An employer always has the option of terminating a worker without cause, as long as it gives the worker reasonable notice. That notice can be in the form of time or pay in lieu of notice.

But firing a worker who is disabled is a tricky proposition. It never looks good when a worker says he got sick, took time off and was fired — even if the employer gives reasonable notice. The employer might be acting nicely about the situation, but it’s still discriminatory, said Israel.

Natalie MacDonald, a lawyer with Grosman, Grosman and Gale in Toronto, said an employer that fires a disabled worker without cause could open itself up to damages. Depending on the facts of the case, and the forum it is being heard in, the damages could be significant, she said.

The Ontario Human Rights Commission tends to hand out smaller awards than courts typically do, though the amount the commission will award has been increasing, she said.

Frustration clauses not dead

Joe Conforti, an employment lawyer with Toronto-based Goodmans LLP, said he thinks frustration provisions will continue to be enforceable even after O.N.A. v Mount Sinai Hospital, as that case dealt only with minimum employment standards severance pay requirements and not contractual or common law obligations. It’s just that employers now have to pay statutory severance when a contract is frustrated due to a disability and must ensure that their contracts comply with minimum employment standards.

He said frustration clauses still have a role to play in employment relationships.

“You have to look at the particular employment relationship and the nature of the employment,” said Conforti. “There are cases where you need an employee to actually be there, and you have to assess what the impact will be if that employee can’t perform the job.”

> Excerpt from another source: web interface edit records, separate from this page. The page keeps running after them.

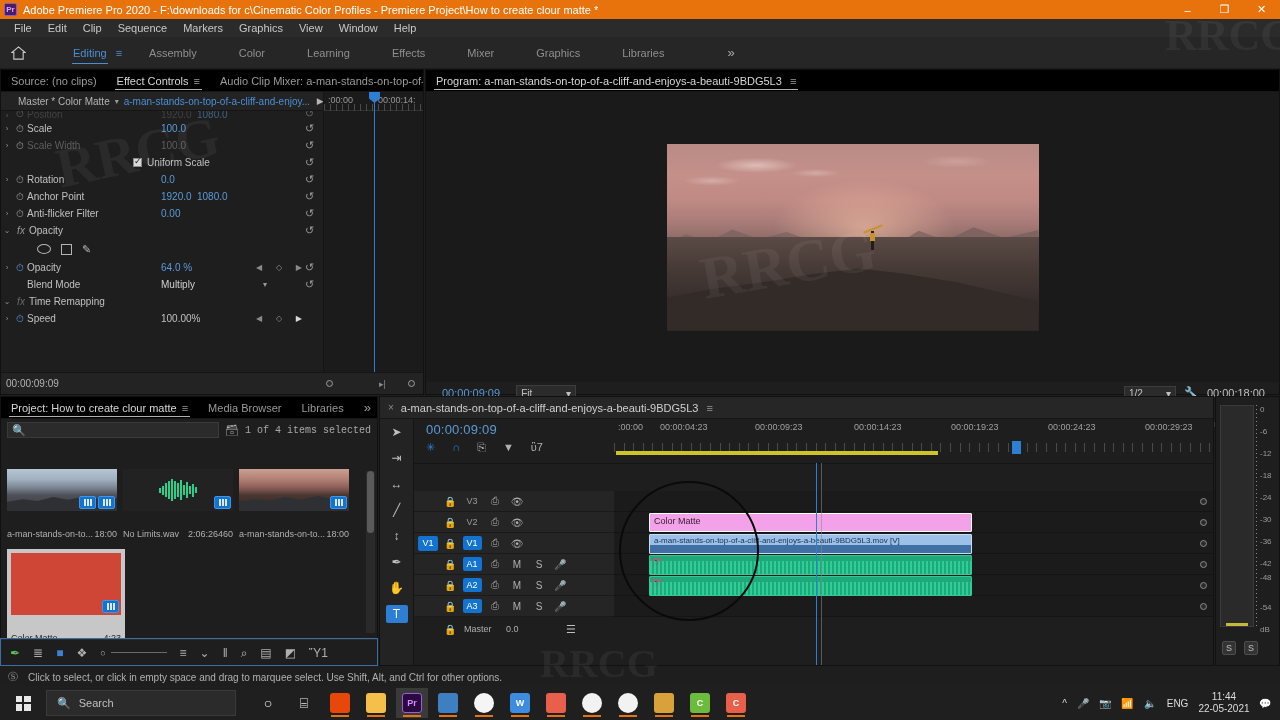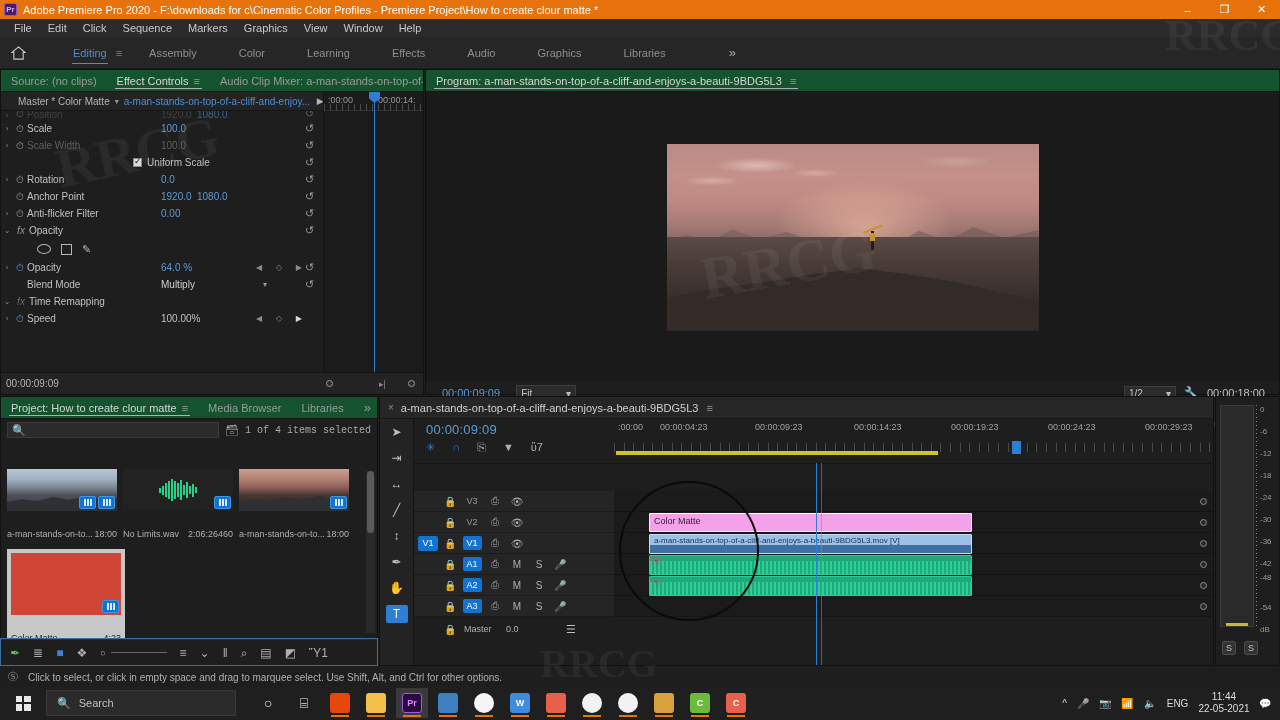--- a/index.html
+++ b/index.html
@@ -300,7 +300,7 @@
   <div class="menubar" id="menubar">
       <div class="mi">File</div>
       <div class="mi">Edit</div>
-      <div class="mi">Click</div>
+      <div class="mi">Clip</div>
       <div class="mi">Sequence</div>
       <div class="mi">Markers</div>
       <div class="mi">Graphics</div>

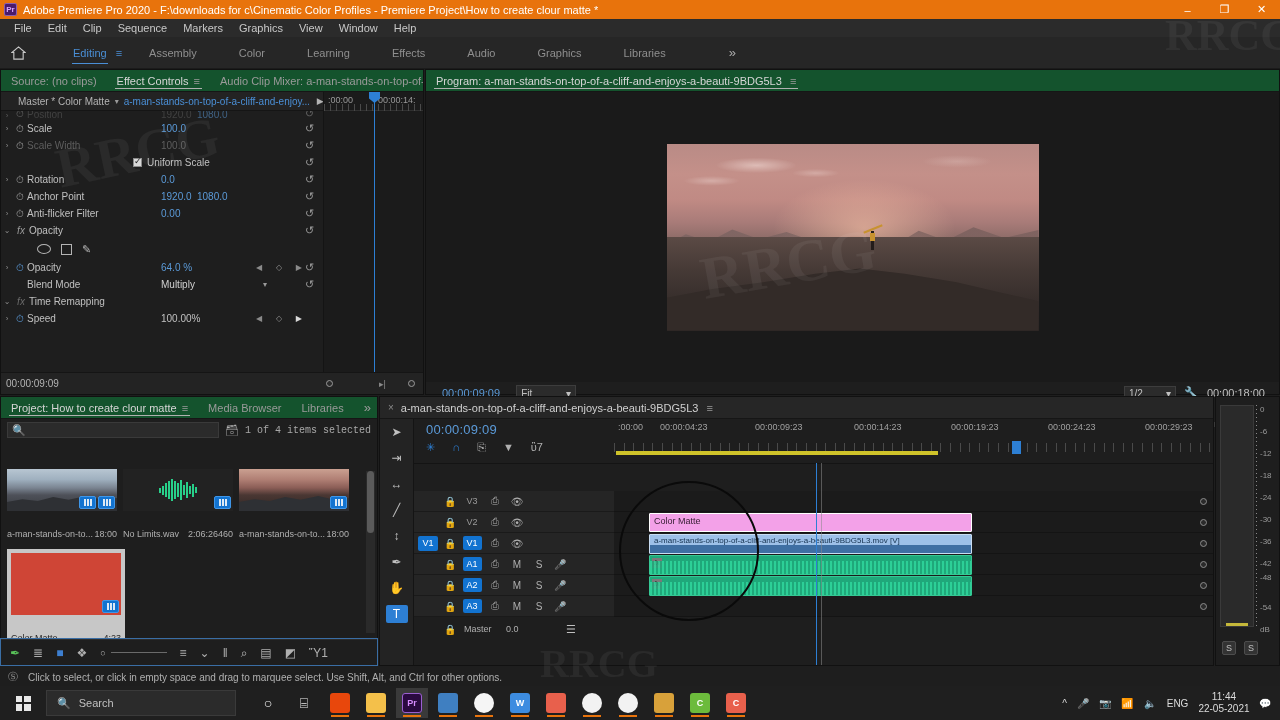--- a/index.html
+++ b/index.html
@@ -322,7 +322,7 @@
         <div class="ws-tab">Color</div>
         <div class="ws-tab">Learning</div>
         <div class="ws-tab">Effects</div>
-        <div class="ws-tab">Audio</div>
+        <div class="ws-tab">Mixer</div>
         <div class="ws-tab">Graphics</div>
         <div class="ws-tab">Libraries</div>
       </div>

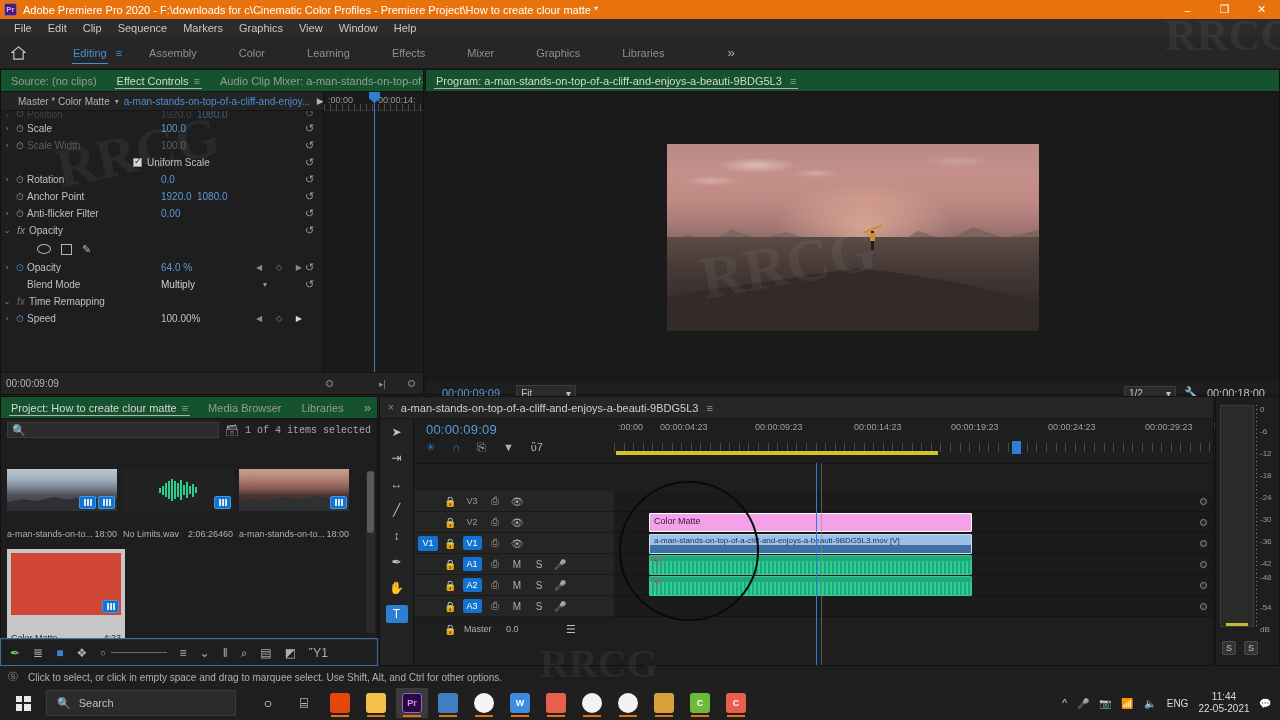--- a/index.html
+++ b/index.html
@@ -57,7 +57,7 @@
   
   .panel { position:absolute; background:#1e1e1e; border:1px solid #111; }
   .panel-tabs {
-    height:22px; background:#14532d; display:flex; 
+    height:22px; background:#000000; display:flex; align-items:center;
     border-bottom:1px solid #161616; overflow:hidden;
   }
   .ptab { font-size:11px; color:#9a9a9a; padding:0 10px; line-height:22px; white-space:nowrap; position:relative;}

He said frustration clauses are still open as long as both sides act voluntarily, get proper legal advice and come up with a fair agreement as to what level of absence will justify the end of the contract.

“In some workplaces a six-month absence could justify a termination by reason of frustration,” said Conforti. “There is also nothing that precludes an employer and an employee from saying the relationship will be at an end and the employee will get a specific severance payment, whether the statutory minimum or more.”

All three lawyers said employers should revisit employment contracts to see if there’s anything that needs to be changed in light of the recent decision.



Ruling dealt with old legislation

The ruling in O.N.A. v. Mount Sinai Hospital involved an outdated version of Ontario’s employment standards legislation.

Because the worker in that case was let go before the Employment Standards Act, 2000, came into force on Sept. 4, 2001, the judge was commenting on outdated legislation when the severance provision was recently ruled unconstitutional.

Stuart Rudner, an employment lawyer with Miller Thomson in Toronto, said a similar section in the new legislation hasn’t been declared unconstitutional.

“The court did not comment on the current version of the act,” said Rudner. “The comparable provisions in the Employment Standards Act 2000 arguably might still allow an employer to deny severance pay to an employee whose contract is frustrated.”

In a footnote in the ruling, the court did acknowledge there was a section in the new legislation that was “equivalent” to the section it declared unconstitutional in the old legislation. Until that notion is tested in court, it remains unclear whether the clause in the new legislation prohibiting severance pay for a disabled worker is also unconstitutional.

But Natalie MacDonald, a lawyer with Grosman, Grosman and Gale in Toronto, said the fact it was the old legislation is a technicality.

“I think someone is going to take a run at (the new legislation) pretty soon,” she said. “And I think they’re likely to be quite successful. It’s really a very fine technical distinction.”